Naïve Aicda^−/− primary mouse B cells were stimulated with 10 μg/mL LPS and 50 ng/mL mIL-4 and retrovirally transduced 24 h later using pMXs AID variants-ires-GFP vectors or the empty vector as control. Cells were harvested at 18–20 h postinfection when GFP⁺ cell proportions were 30–50%. ChIP procedures have been described in detail (38). Briefly, cells fixed with 1% formaldehyde were lysed in RIPA buffer and sonicated to generate DNA fragments <500 bp. Lysate fractions of 0.5 mg (2 μg/μL) were precleared with G protein-Sepharose slurry before adding 2–5 μg antibody, incubated overnight at 4 °C, and DNA-purified. Antibodies were from Santa Cruz Biotechnology (anti-CtIP, sc-5970; anti-Ku70, sc-1486; anti-RAD51, sc-8349), Sigma (anti-ATM, A1106; anti-UNG, SAB1406569), Millipore (anti-Nbs1, 04–236; anti-RPA, NA19L; anti-γH2AX, 05–636), and Novus Biologicals (anti-EXO1, NBP1-19709; anti-53BP1, NB100-304). Immunoprecipitated DNA was used as template in real-time PCR reactions containing 1× SYBR Green Mix (Applied Biosystems), 1/10 fraction ChIP-enriched DNA, and 100 nM primers. Primers against C57BL/6J Igh and Gapdh were designed to obtain amplicons Eμ (78 bp), Sμ-U (57 bp), Sμ-D (64 bp), and Gapdh (116 bp). Plates were read in an Applied Biosystems StepOnePlus instrument.

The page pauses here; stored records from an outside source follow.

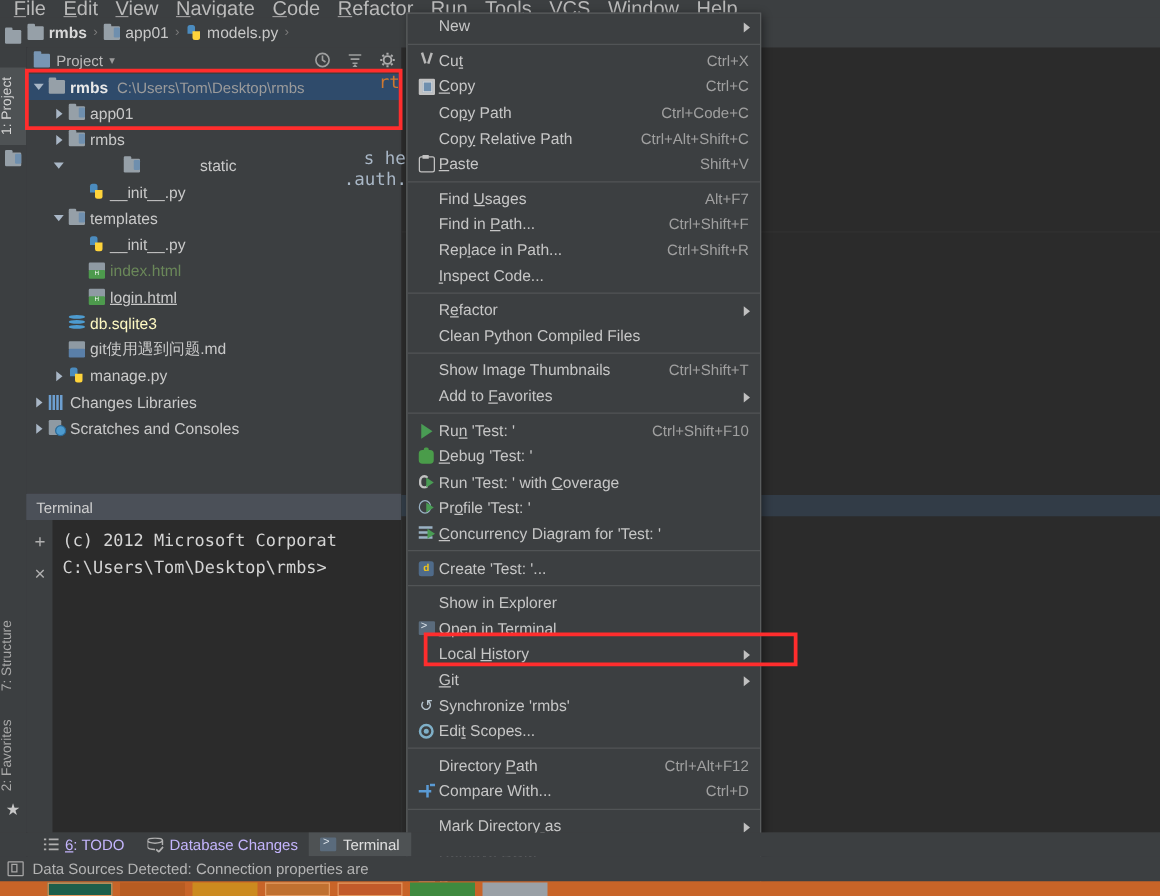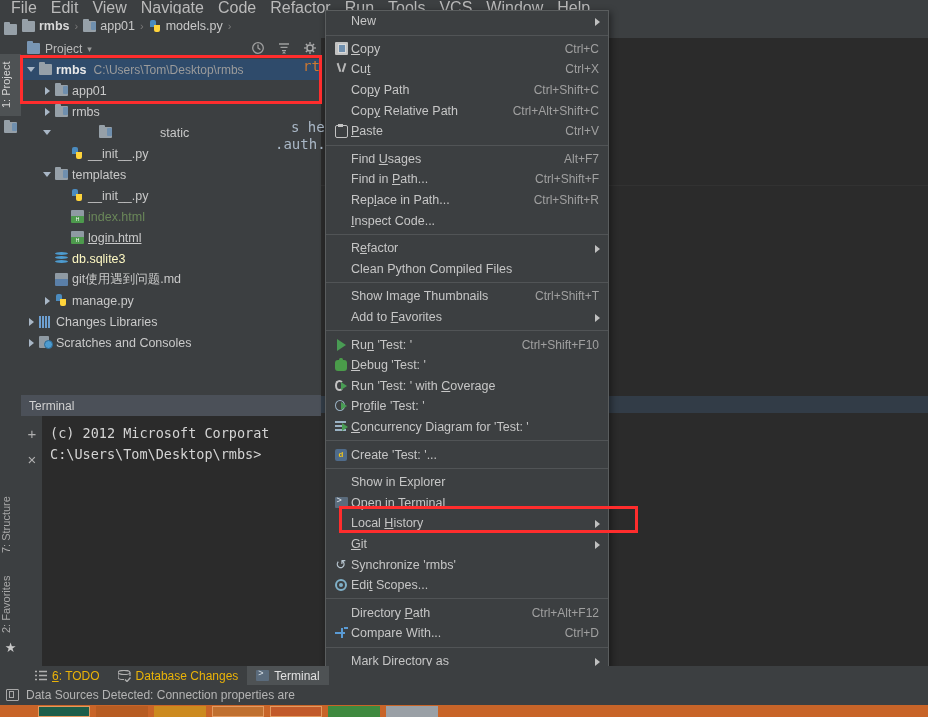--- a/index.html
+++ b/index.html
@@ -465,17 +465,17 @@
     <div class="msep"></div>
     <div class="mrow">
       <span class="mic">
+        <span class="mi-cut"></span>
+      </span>
+      <span class="mlbl">Cu<u>t</u></span>
+      <span class="msc">Ctrl+X</span>
+    </div>
+    <div class="mrow">
+      <span class="mic">
         <span class="mi-copy"></span>
       </span>
       <span class="mlbl"><u>C</u>opy</span>
       <span class="msc">Ctrl+C</span>
-    </div>
-    <div class="mrow">
-      <span class="mic">
-        <span class="mi-cut"></span>
-      </span>
-      <span class="mlbl">Cu<u>t</u></span>
-      <span class="msc">Ctrl+X</span>
     </div>
     <div class="mrow">
       <span class="mic"></span>

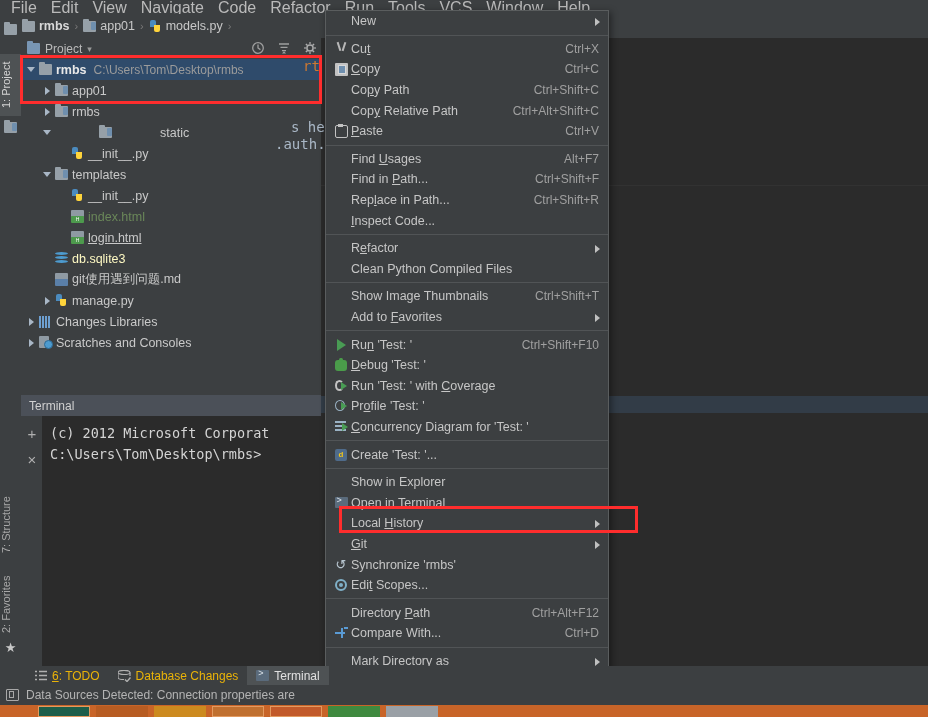--- a/index.html
+++ b/index.html
@@ -480,7 +480,7 @@
     <div class="mrow">
       <span class="mic"></span>
       <span class="mlbl">Co<u>p</u>y Path</span>
-      <span class="msc">Ctrl+Shift+C</span>
+      <span class="msc">Ctrl+Code+C</span>
     </div>
     <div class="mrow">
       <span class="mic"></span>

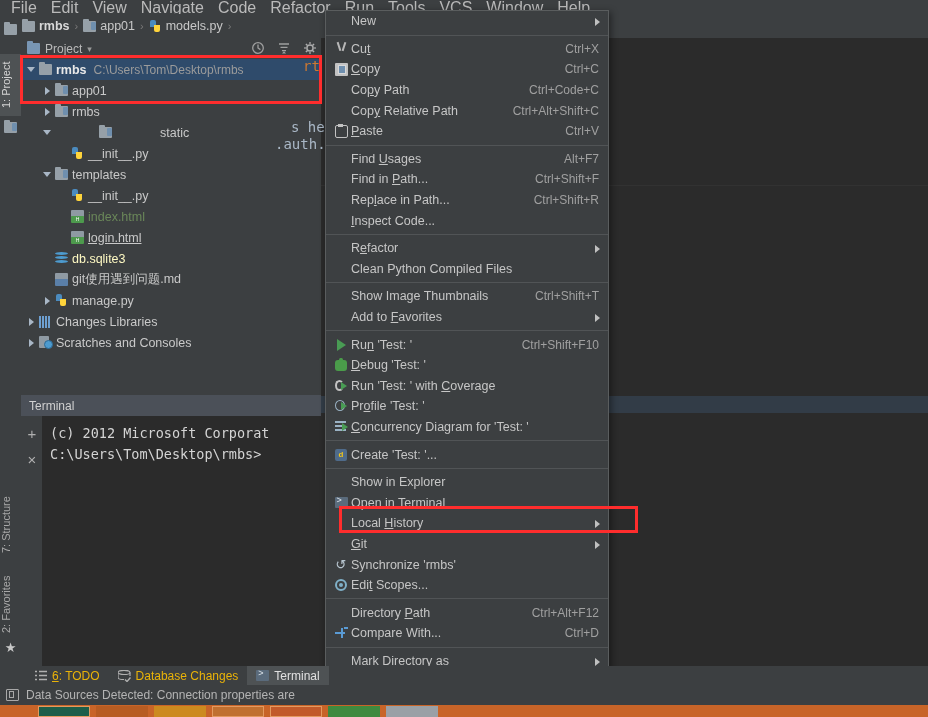--- a/index.html
+++ b/index.html
@@ -492,7 +492,7 @@
         <span class="mi-paste"></span>
       </span>
       <span class="mlbl"><u>P</u>aste</span>
-      <span class="msc">Ctrl+V</span>
+      <span class="msc">Shift+V</span>
     </div>
     <div class="msep"></div>
     <div class="mrow">

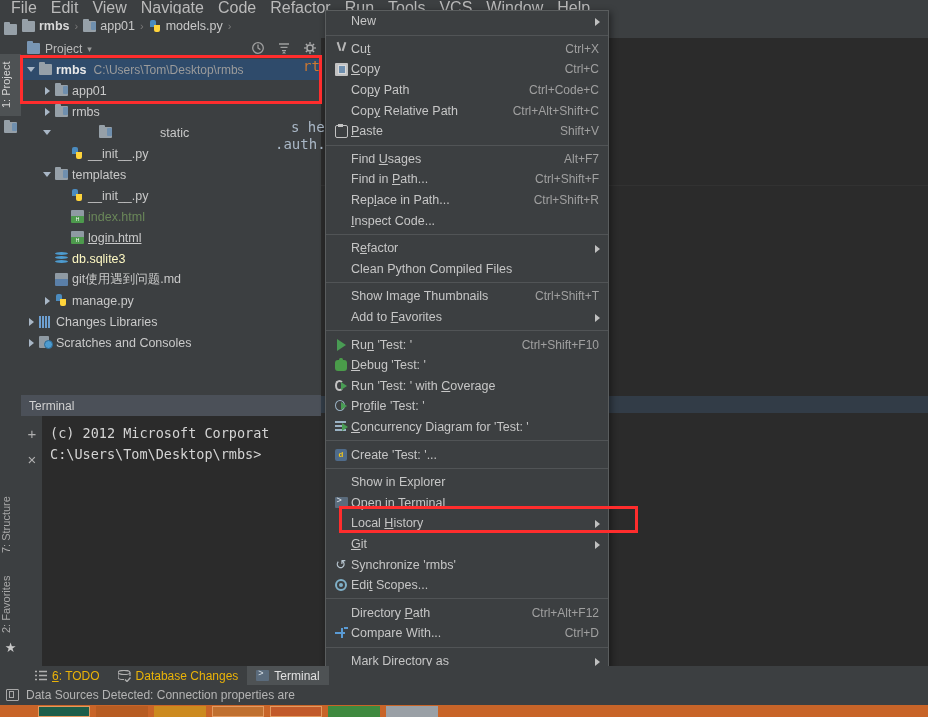--- a/index.html
+++ b/index.html
@@ -185,7 +185,7 @@
   #bottombar{left:0;top:666px;width:928px;height:19px;background:#3c3f41;
      display:flex;align-items:center;padding-left:26px;box-sizing:border-box;}
   #bottombar .bt{display:flex;align-items:center;height:19px;padding:0 9px;
-     font-size:12px;color:#eab308;white-space:nowrap;}
+     font-size:12px;color:#c4b5fd;white-space:nowrap;}
   #bottombar .bt.active{background:#4e5254;color:#e0e0e0;}
   #bottombar .bt .bic{margin-right:5px;display:flex;align-items:center;}
   #bottombar .bt u{text-decoration:underline;}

Standard curves with different amounts of the input extracts were run in each plate for each individual primer and used to calculate input percentage. The input percentage of the IgG control immunoprecipitation was subtracted from each sample to calculate the values shown in the figures.

Statistics.

Either one-way ANOVA or nonparametric Kruskal–Wallis test, depending on the assumption of normalcy, with appropriate posttests was performed to compare multiple groups. Two-group comparisons were performed by unpaired two-tailed Student t tests. A statistical power of α < 0.5 was considered significant.